Problem to solve - Using the records below, count the lines with "услуг" in them. Give the number only.

Front-end code change data
=======

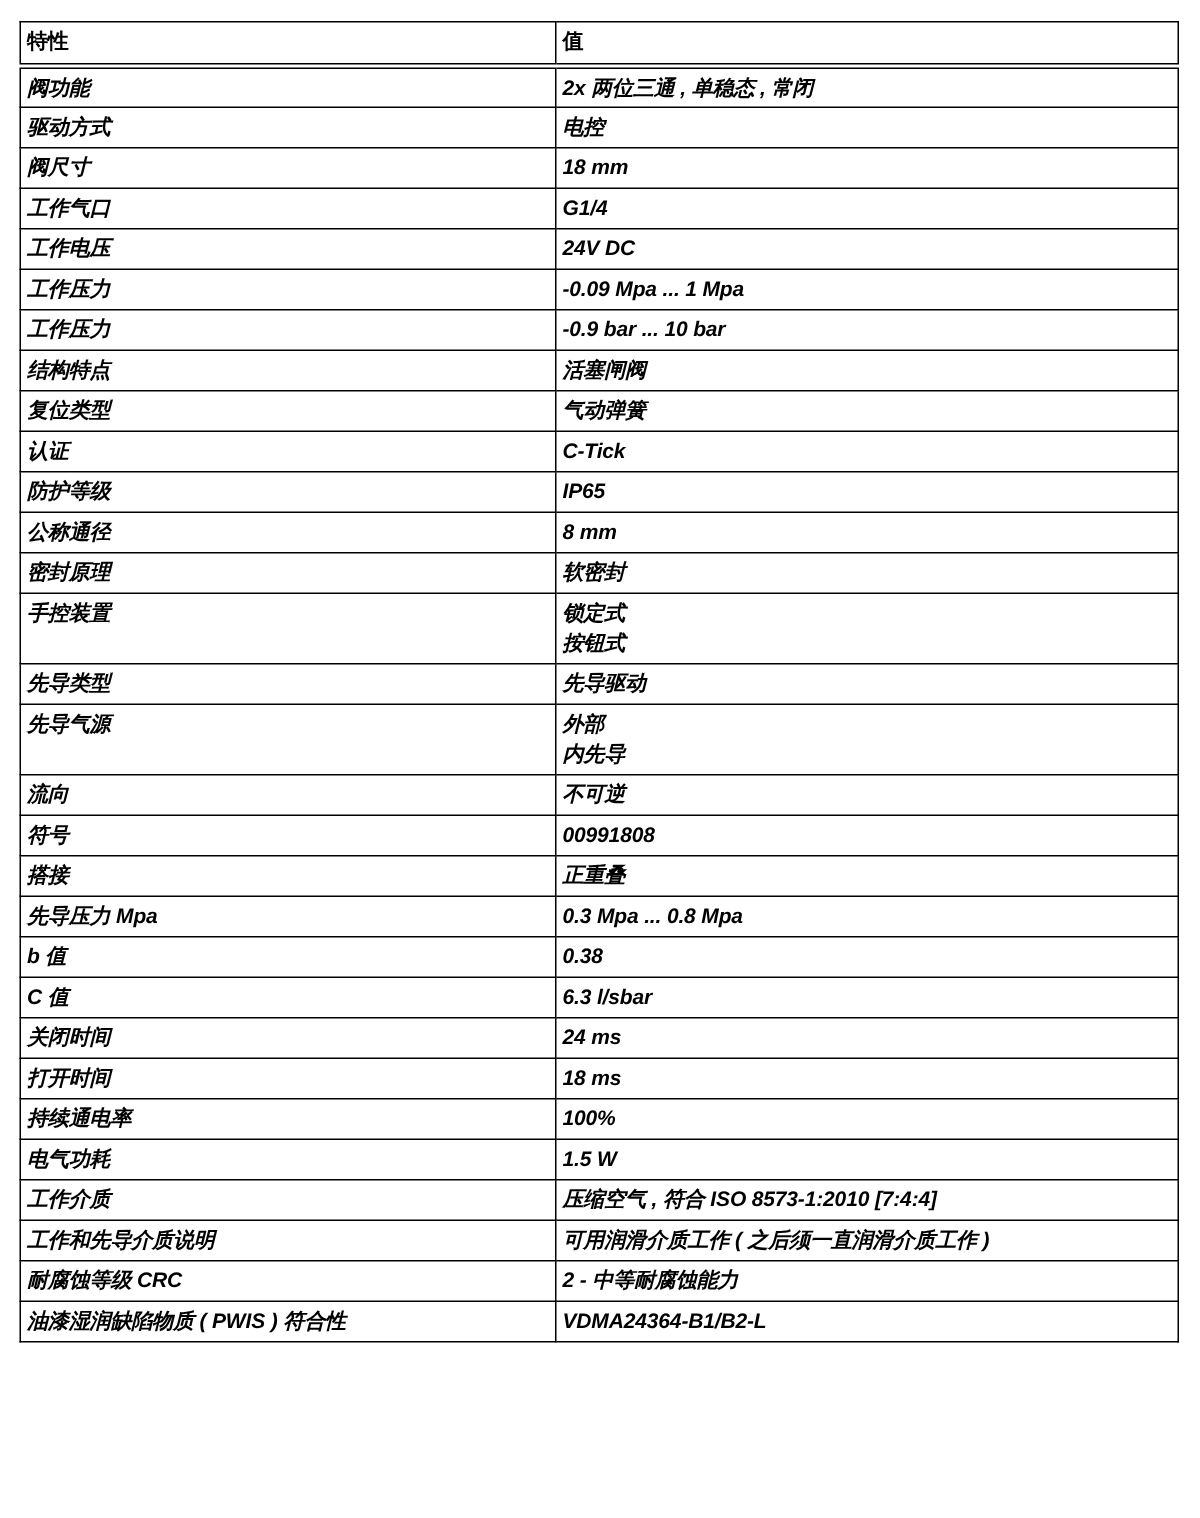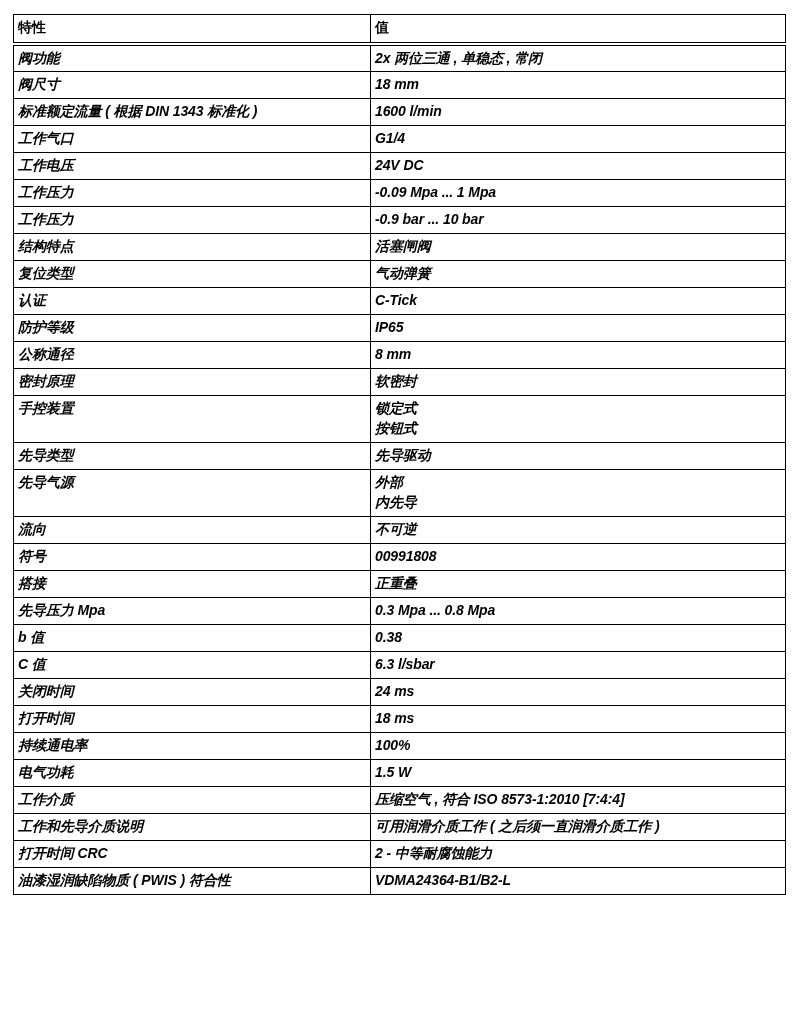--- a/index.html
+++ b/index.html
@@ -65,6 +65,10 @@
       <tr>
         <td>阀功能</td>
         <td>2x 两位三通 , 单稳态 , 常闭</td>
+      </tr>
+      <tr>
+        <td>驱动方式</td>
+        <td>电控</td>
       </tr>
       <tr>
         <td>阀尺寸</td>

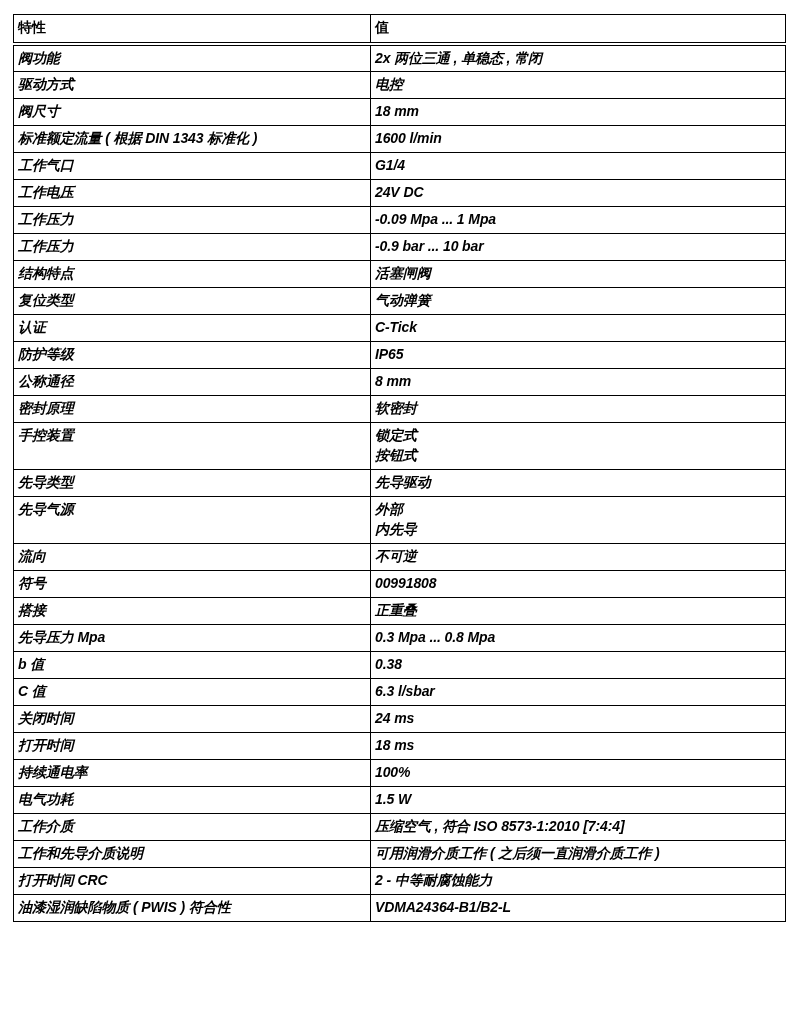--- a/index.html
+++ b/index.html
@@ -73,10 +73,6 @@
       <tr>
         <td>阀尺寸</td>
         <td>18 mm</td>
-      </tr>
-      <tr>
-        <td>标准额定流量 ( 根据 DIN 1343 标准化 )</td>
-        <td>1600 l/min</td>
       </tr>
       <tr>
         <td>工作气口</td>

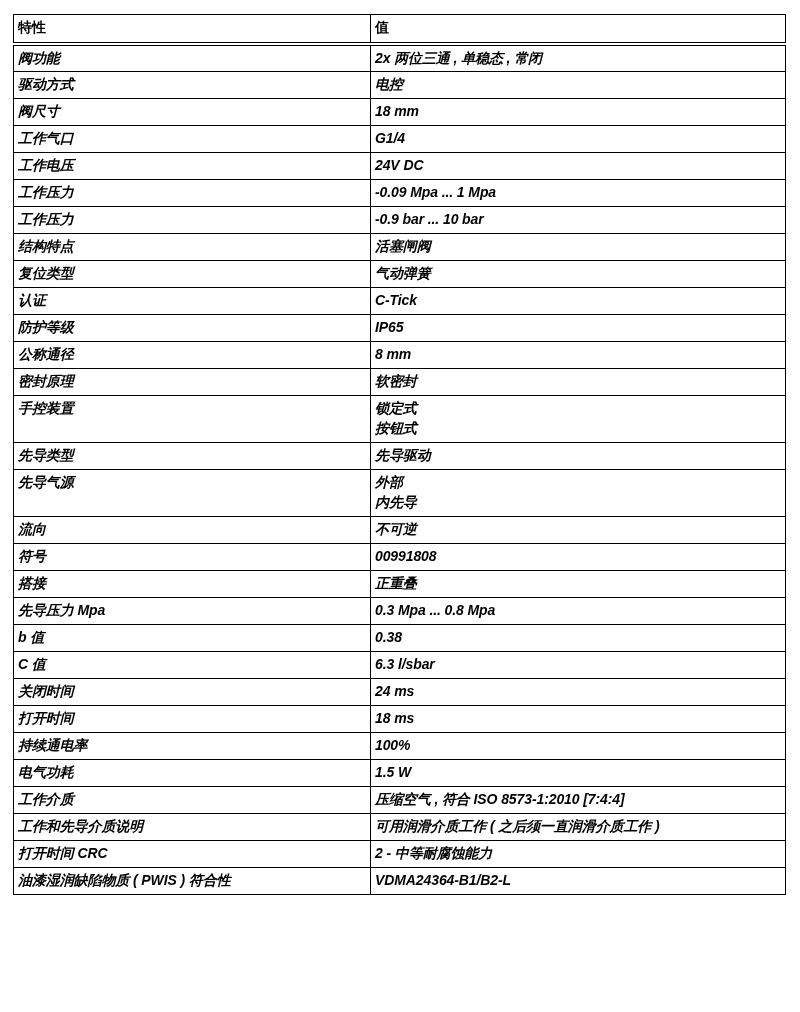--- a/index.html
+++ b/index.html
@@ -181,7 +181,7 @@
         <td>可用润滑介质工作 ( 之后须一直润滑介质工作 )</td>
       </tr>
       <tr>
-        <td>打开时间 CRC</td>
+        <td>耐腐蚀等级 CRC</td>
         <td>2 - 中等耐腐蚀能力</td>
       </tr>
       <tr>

=======

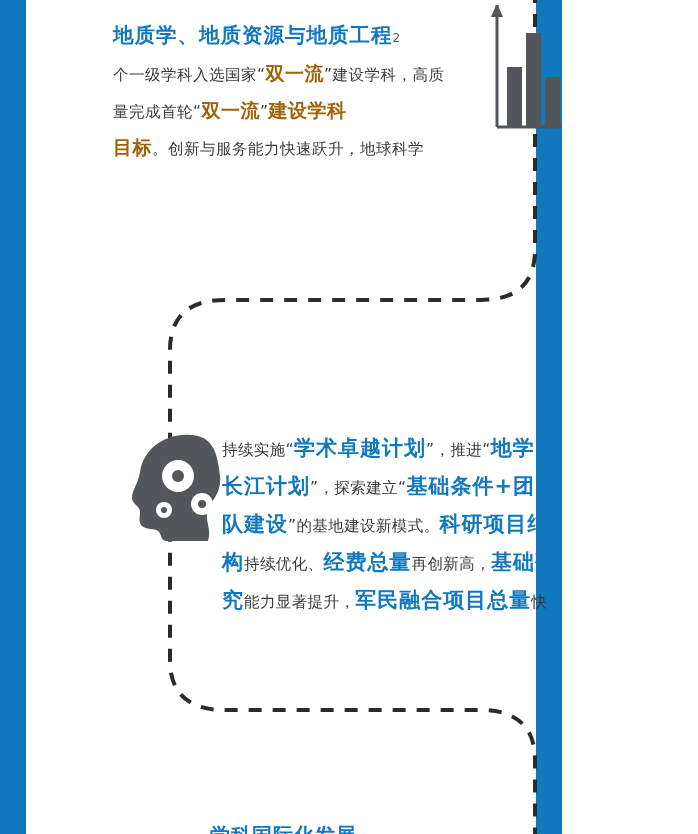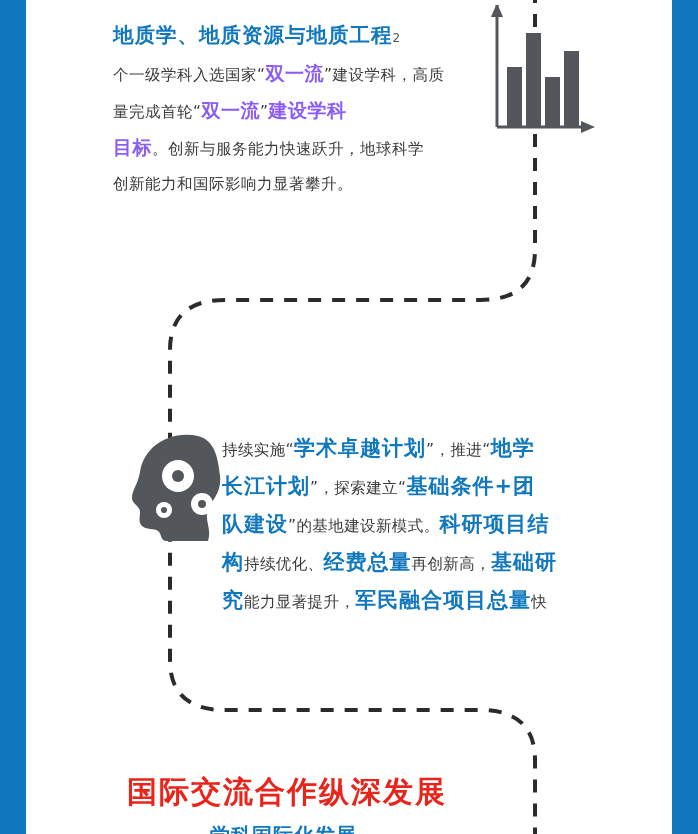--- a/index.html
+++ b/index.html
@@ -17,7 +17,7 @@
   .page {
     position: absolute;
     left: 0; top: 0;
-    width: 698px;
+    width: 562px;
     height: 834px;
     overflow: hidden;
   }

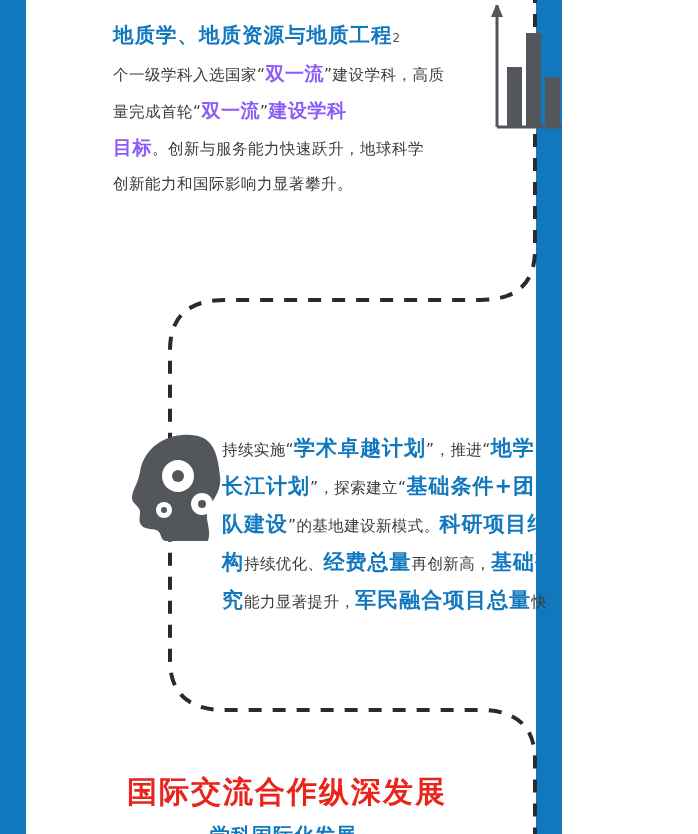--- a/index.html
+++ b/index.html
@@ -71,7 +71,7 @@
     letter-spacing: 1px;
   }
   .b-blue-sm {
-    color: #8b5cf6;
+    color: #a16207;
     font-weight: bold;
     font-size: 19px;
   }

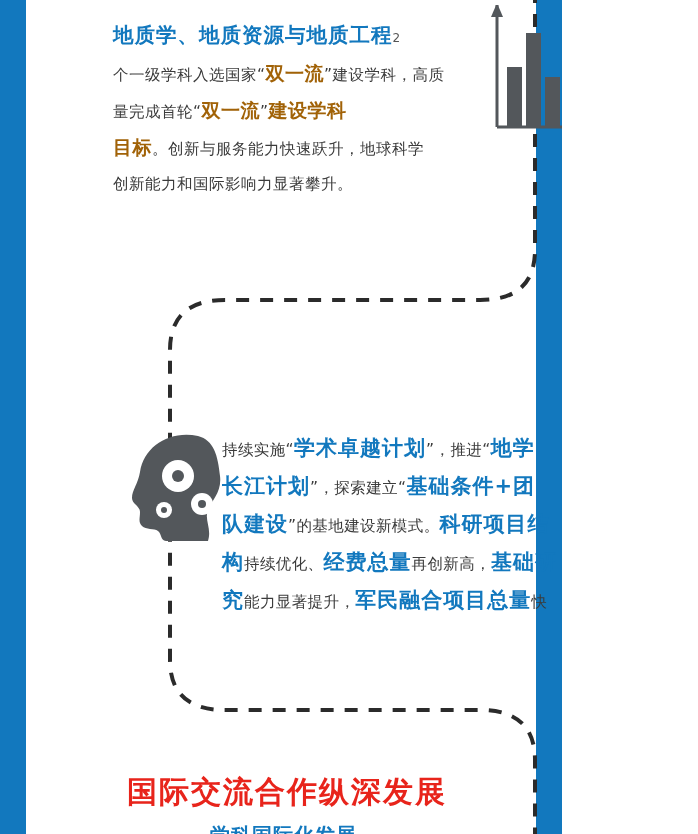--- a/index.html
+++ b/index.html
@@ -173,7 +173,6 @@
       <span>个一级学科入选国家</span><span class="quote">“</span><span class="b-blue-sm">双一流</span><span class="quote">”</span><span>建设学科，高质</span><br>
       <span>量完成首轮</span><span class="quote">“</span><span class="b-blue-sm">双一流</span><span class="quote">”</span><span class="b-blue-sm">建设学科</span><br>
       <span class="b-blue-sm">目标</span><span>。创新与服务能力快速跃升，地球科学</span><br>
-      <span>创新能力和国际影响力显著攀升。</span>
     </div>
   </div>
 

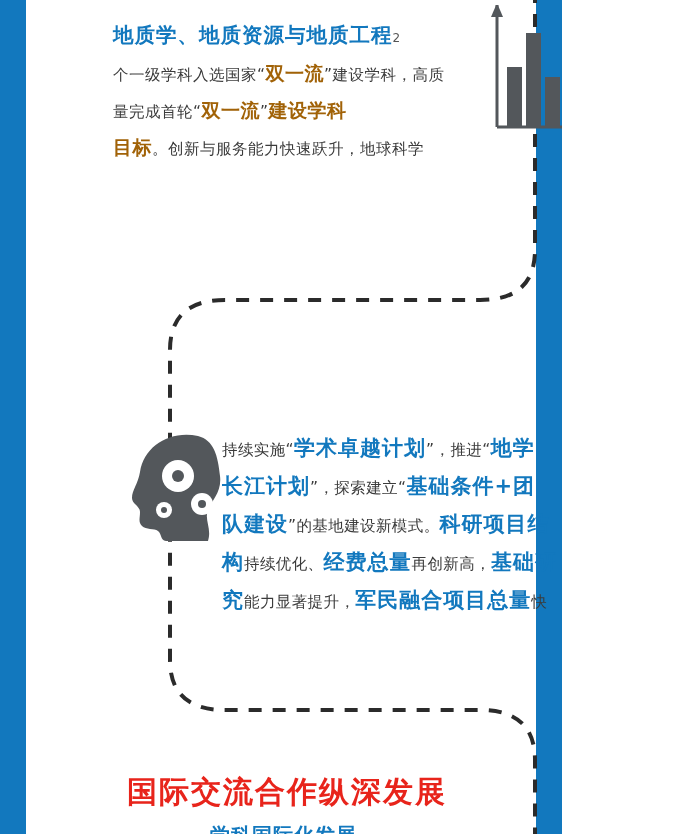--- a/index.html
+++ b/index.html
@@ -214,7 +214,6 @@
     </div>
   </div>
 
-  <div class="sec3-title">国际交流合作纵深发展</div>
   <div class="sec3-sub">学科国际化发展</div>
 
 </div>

=======

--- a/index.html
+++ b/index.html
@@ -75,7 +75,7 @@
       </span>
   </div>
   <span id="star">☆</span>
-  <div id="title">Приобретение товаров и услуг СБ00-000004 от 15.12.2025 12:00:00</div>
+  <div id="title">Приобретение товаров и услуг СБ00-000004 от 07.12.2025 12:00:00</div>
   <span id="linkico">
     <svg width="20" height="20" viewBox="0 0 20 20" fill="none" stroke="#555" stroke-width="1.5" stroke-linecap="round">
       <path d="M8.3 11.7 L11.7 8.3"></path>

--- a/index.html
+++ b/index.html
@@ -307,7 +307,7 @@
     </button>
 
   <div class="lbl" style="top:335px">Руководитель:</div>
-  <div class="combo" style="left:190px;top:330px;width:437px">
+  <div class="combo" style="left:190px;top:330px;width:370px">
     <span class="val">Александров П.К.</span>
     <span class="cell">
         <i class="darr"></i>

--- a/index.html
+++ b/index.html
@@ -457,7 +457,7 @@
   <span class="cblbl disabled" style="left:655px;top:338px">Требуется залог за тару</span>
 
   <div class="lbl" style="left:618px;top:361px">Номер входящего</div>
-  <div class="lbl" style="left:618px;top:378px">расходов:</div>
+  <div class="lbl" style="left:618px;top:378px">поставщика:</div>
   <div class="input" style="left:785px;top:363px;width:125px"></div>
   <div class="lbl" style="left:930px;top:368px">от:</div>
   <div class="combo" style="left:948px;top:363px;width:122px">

=======

Response - 2